**I have now moved my blog to http://www.ianhopkinson.org.uk, please adjust your links accordingly. This post can be found here**
Every week I listen to the Sunday programme on Radio 4, largely through inertia. Most weeks it manages to wind me up. I was a bit worried that I may be repeating myself here, so regular is the rage that I thought I must have written about it before. It turns out I have, but on a different topic.
The specific cause of my ire this week is the Church of England, the Equalities act and the inadmissibility of gay bishops. Forced by the Equality Act 2010 the Church has sought legal advice on how it should treat its gay clergy, it turns out they think that they may be obliged to accept gay bishops but that they can demand that they are celibate. You can read the BBC report here.

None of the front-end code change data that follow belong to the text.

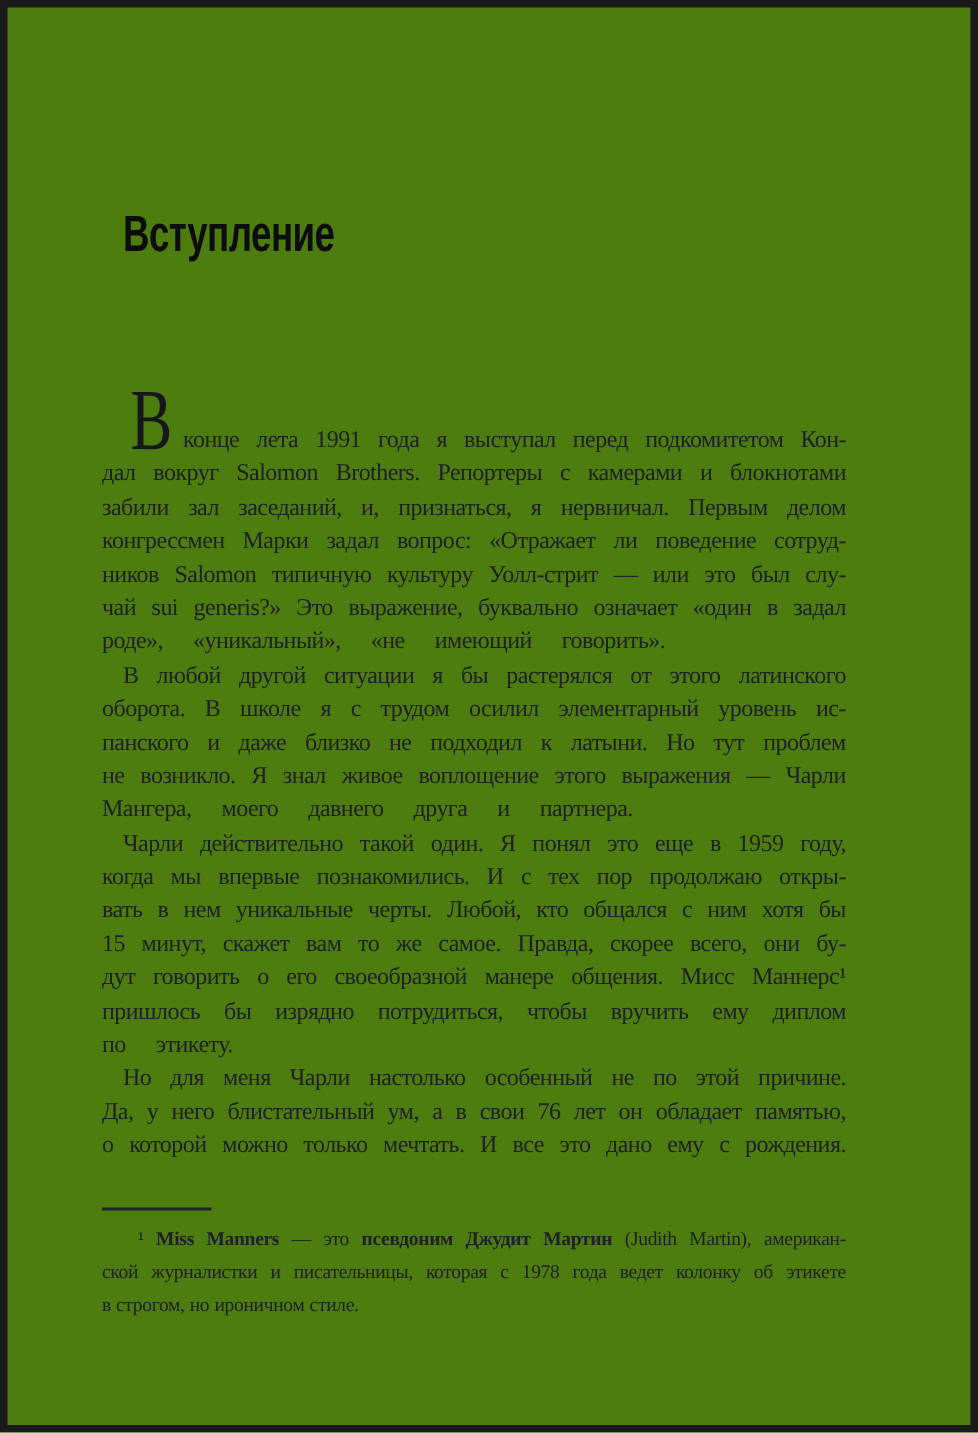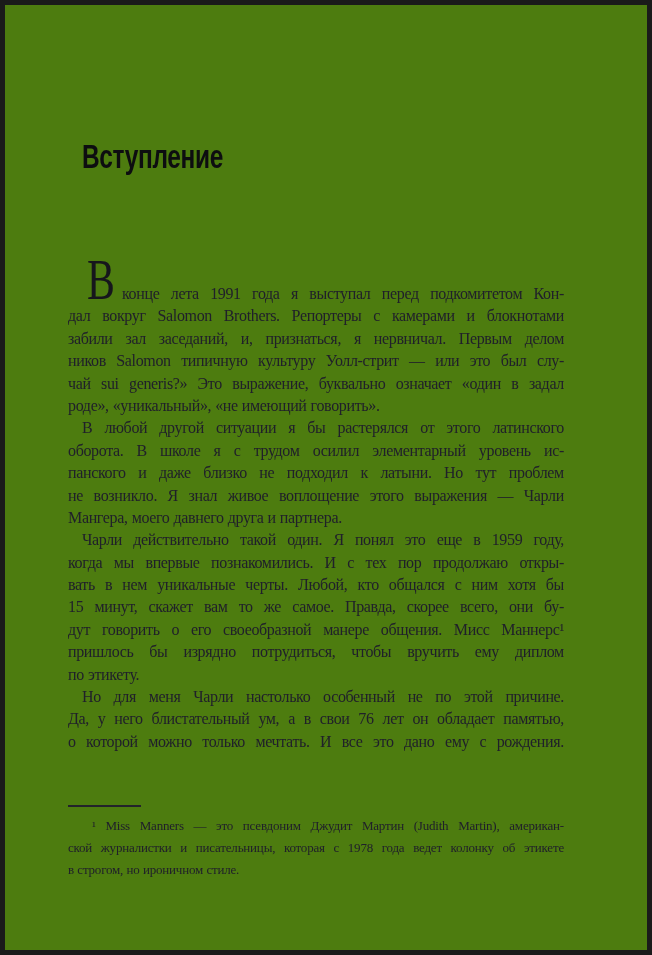"конгрессмен" div.tline { html: none -> <div> <span>конгрессмен</span> <span>Марки</span> <span>задал</span> <span>вопрос:</span> <span>«Отражает</span> <span>ли</span> <span>поведение</span> <span>сотруд-</span> </div> }
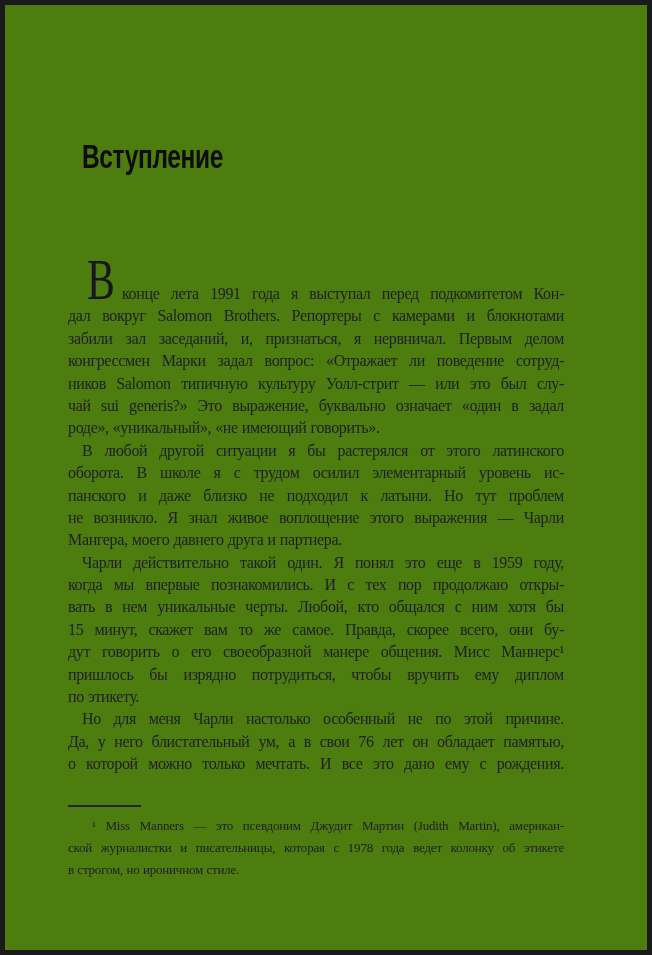"роде»," .tlast { gap: 4px -> 20px }
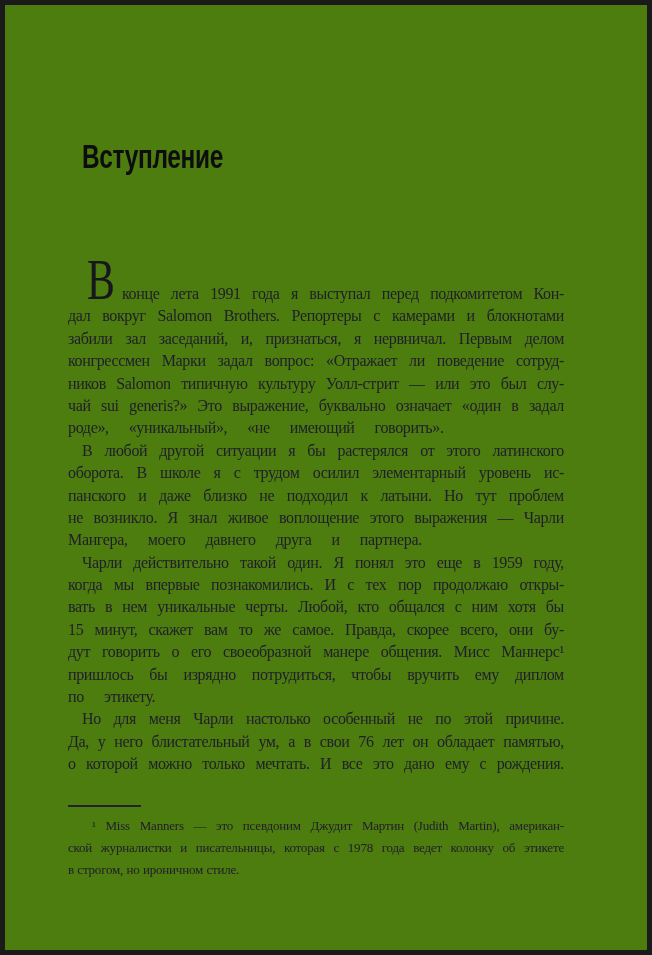"Miss" .b { font-weight: 400 -> 700 }
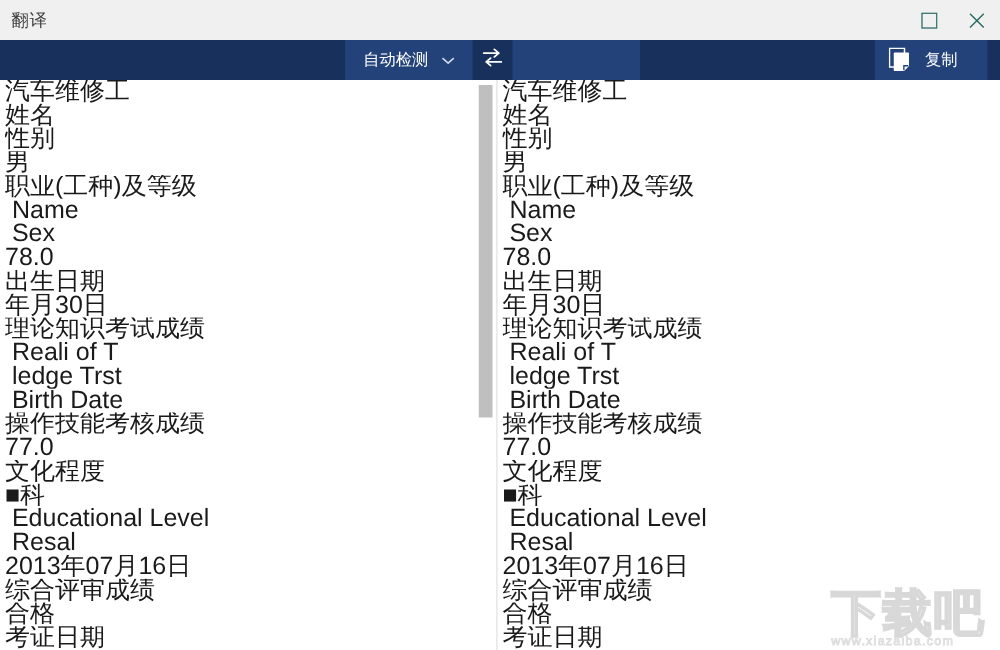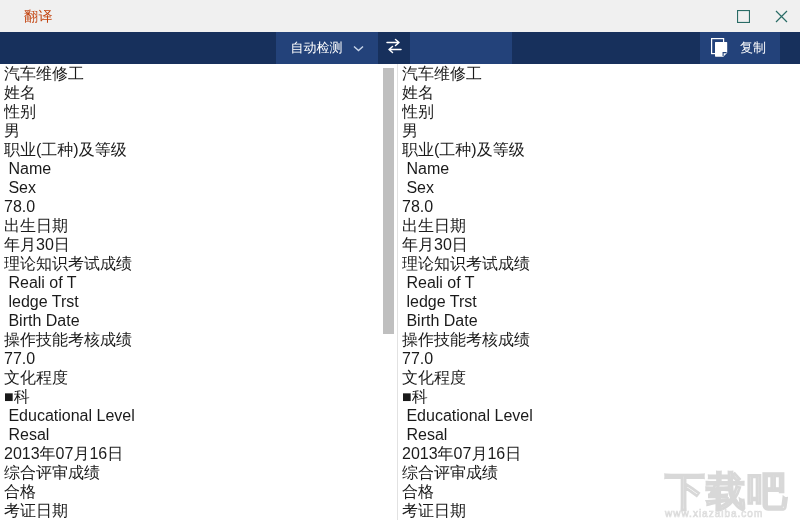"翻译" .titlebar-title { color: #c2410c -> #404040; margin-left: 24px -> 9px }
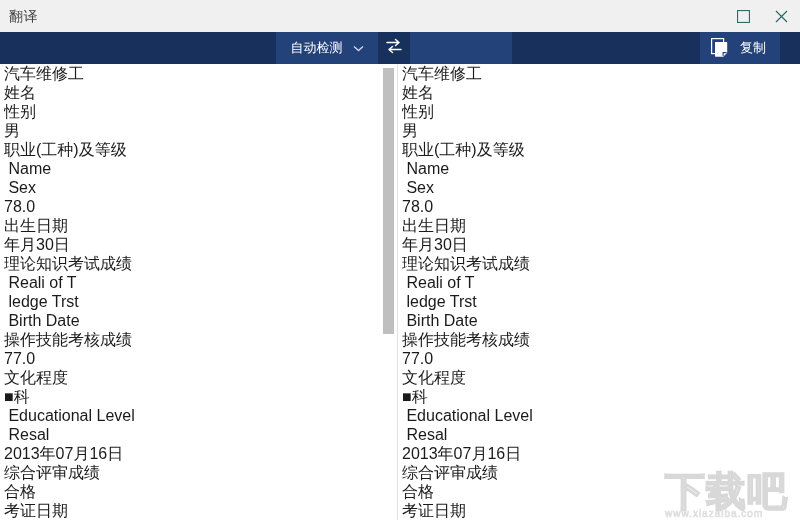"复制" .copy-group { width: 80px -> 90px }
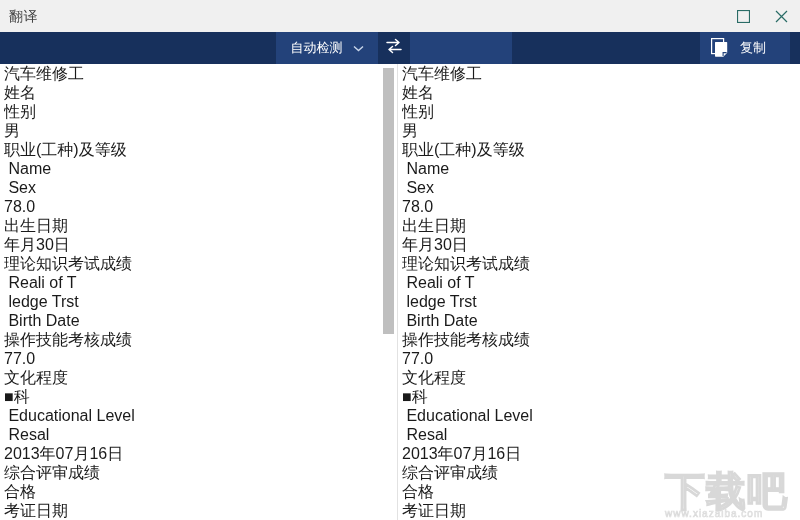"汽车维修工" .textlines { font-size: 16px -> 20px }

Why should this concern me, as a British atheist? Several reasons:
- the Church of England is an established church, it takes (unelected) part in our legislation through the Lords Spiritual, it has a special position in teaching our children;
- the Church of England claims moral authority, it specifically claims that it’s views on morality are superior to mine because they are faith-based. See the Bishop of Oxford’s comments this week on the Today programme;
- I am ethnically Christian and English, so their position reflects badly on me;
- the church’s position puts us all on shaky ground when we argue against inequality in other communities.
The Church could take a principled position that any group should be able to follow it’s faith: that the BNP should be allowed to exclude non-Caucasians from their number, for example. It could take the principled position that it should be subject to the same laws as the rest of us, without exemptions. It choses to do neither of these things, it choses instead to lobby for exemptions from the law and work out the minimum they can get away with in complying with that watered-down law.
What is the Church trying to tell us through this position? That the gays are OK, but not for them and not for positions of power?
Can you imagine a company, such as the one that I work for, demanding of it’s employee’s that they not only reveal their sexual orientation but also their sexual activity and if they confessed to the wrong sort of sexual activity they should be denied promotion?